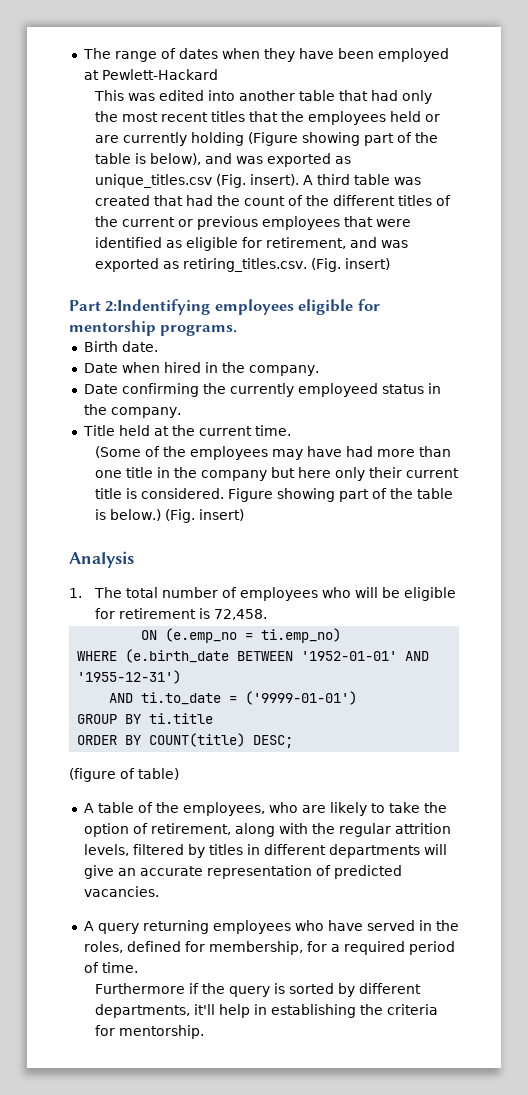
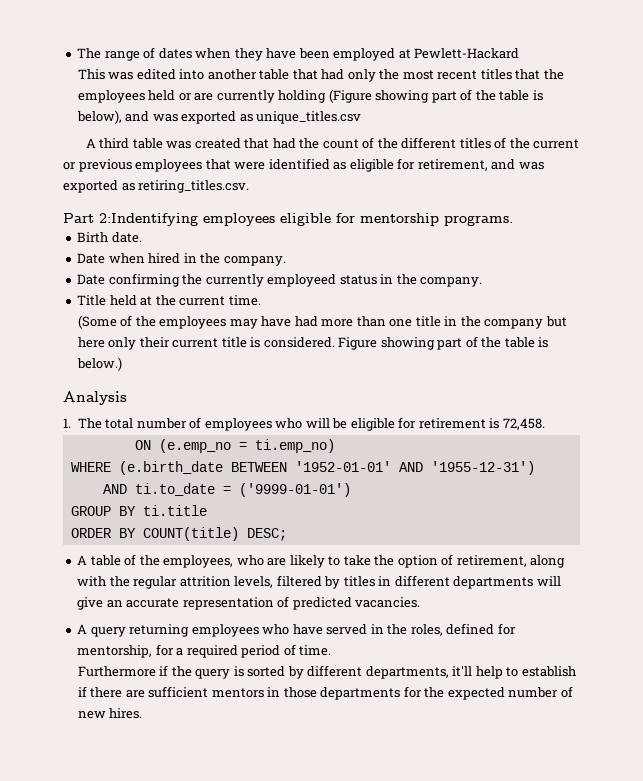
[216,174,300,188] (Fig. insert). -> (362, 117) //
[311,258,391,272] (Fig. insert) -> (250, 186) none
[165,509,245,523] (Fig. insert) -> (122, 364) none
[69,768,179,782] // (figure of table) -> (287, 534) none
[208,941,303,955] membership, -> [77,645,153,658] mentorship,
[254,1004,439,1018] [95,1025,205,1039] in establishing the criteria for mentorship. -> [506,666,576,677] [77,686,573,700] [77,708,143,719] to establish if there are sufficient mentors in those departments for the expected number of new hires.

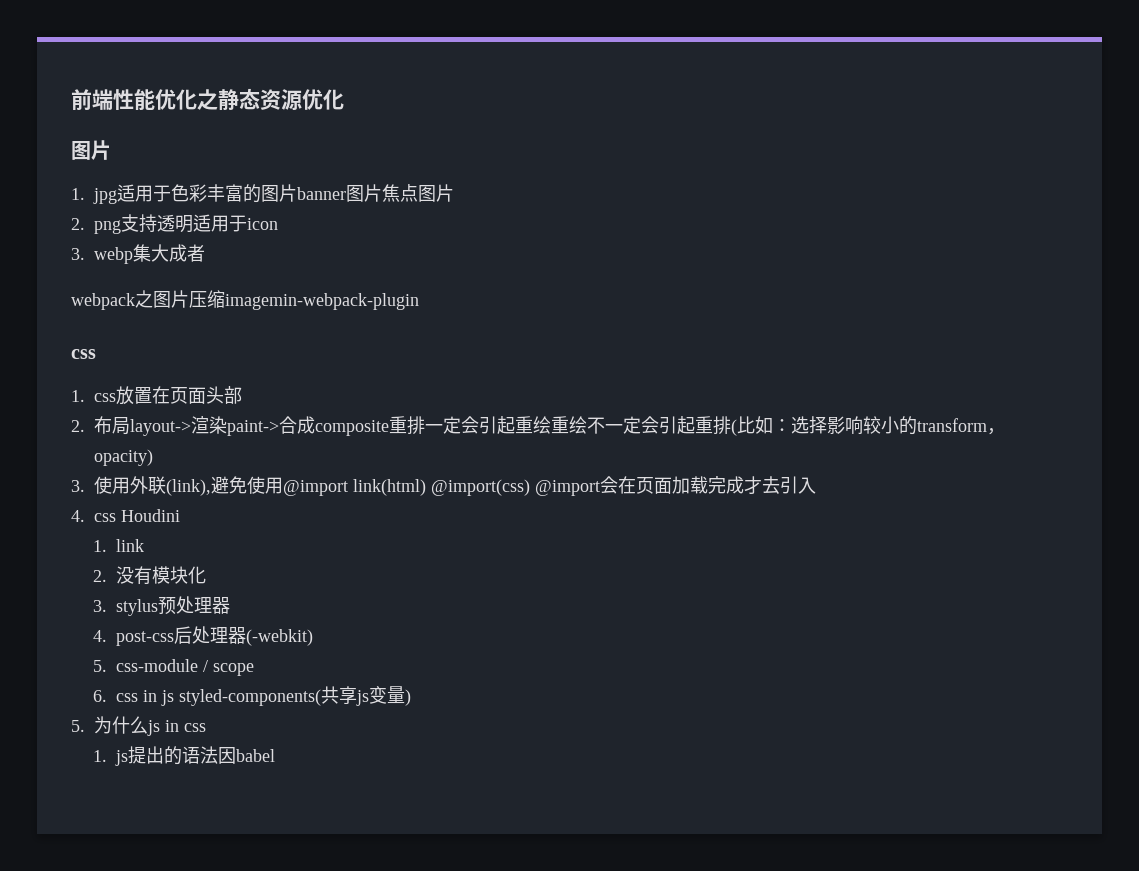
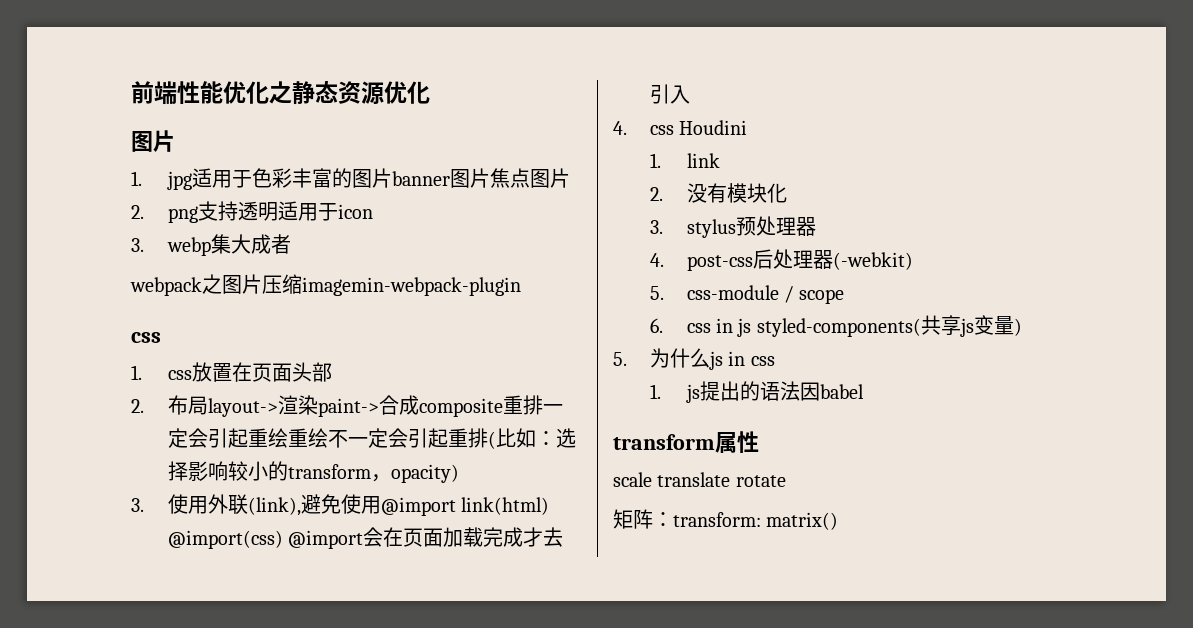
(275, 755) none -> [613,431,759,453] [613,472,786,487] [613,509,839,530] // transform属性 // scale translate rotate // 矩阵：transform: matrix()

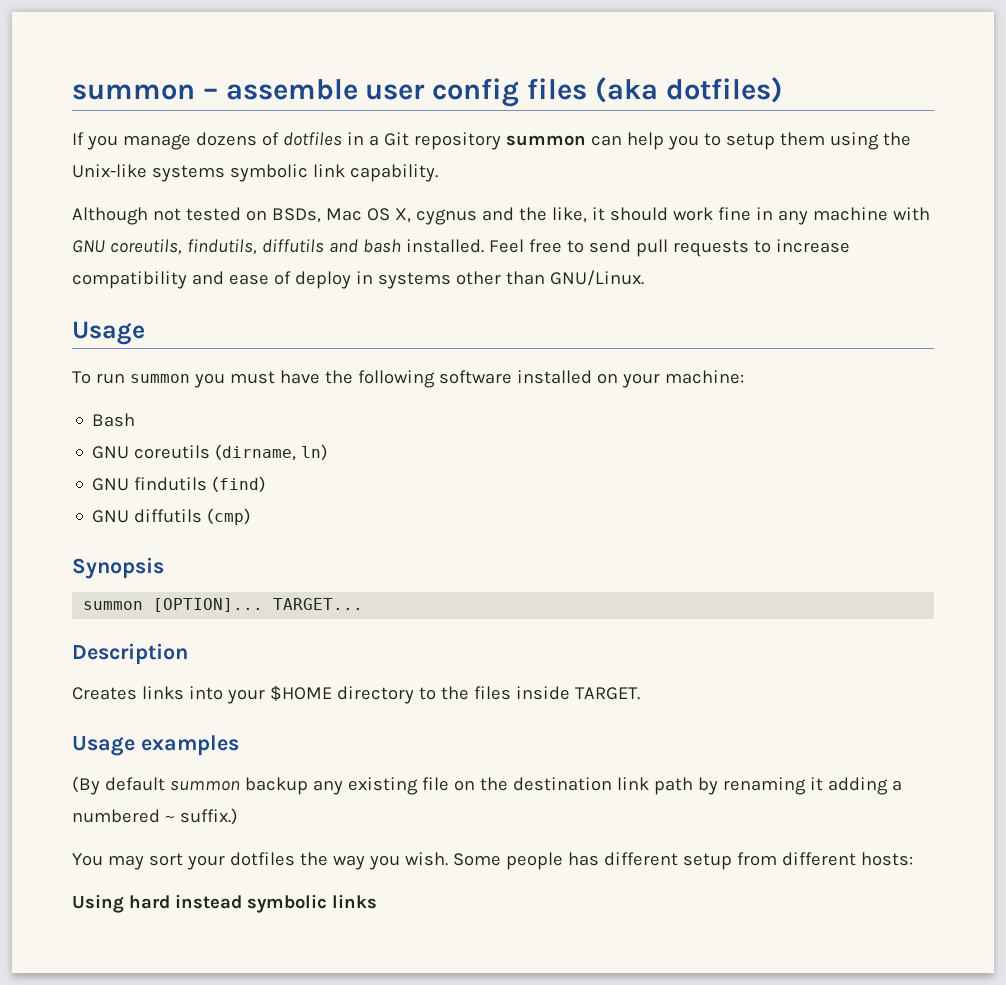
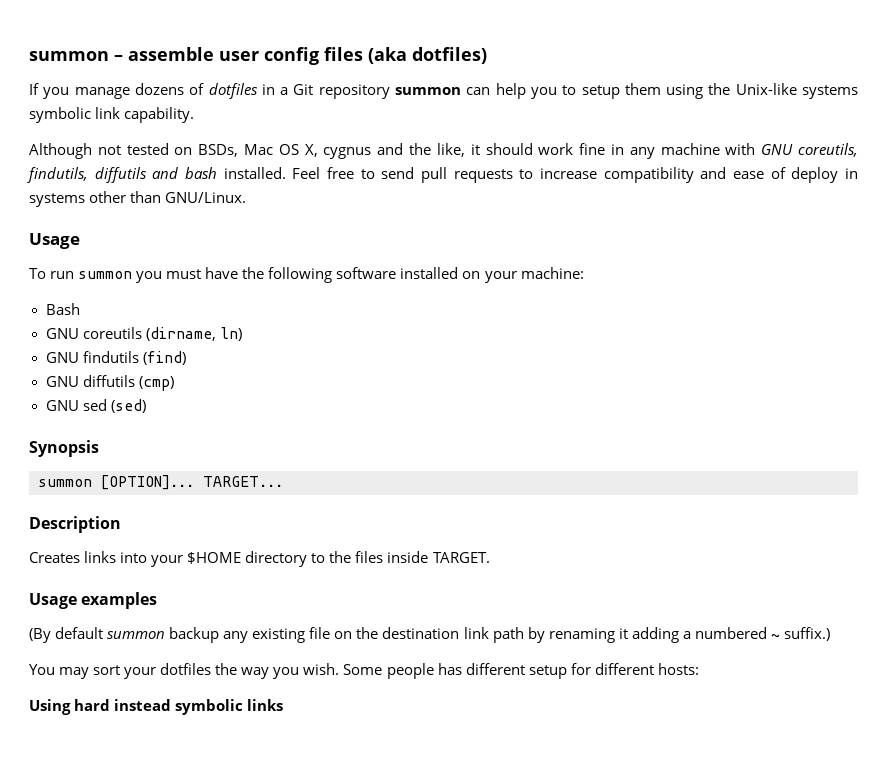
(252, 516) none -> [45,399,146,413] // GNU sed (sed)
[736,852,777,866] from -> [570,663,591,675] for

**Problem**
Every line above that holds the string "insert" should be copied into the answer.

**Your response**
[216,174,300,188] (Fig. insert). -> (362, 117) //
[311,258,391,272] (Fig. insert) -> (250, 186) none
[165,509,245,523] (Fig. insert) -> (122, 364) none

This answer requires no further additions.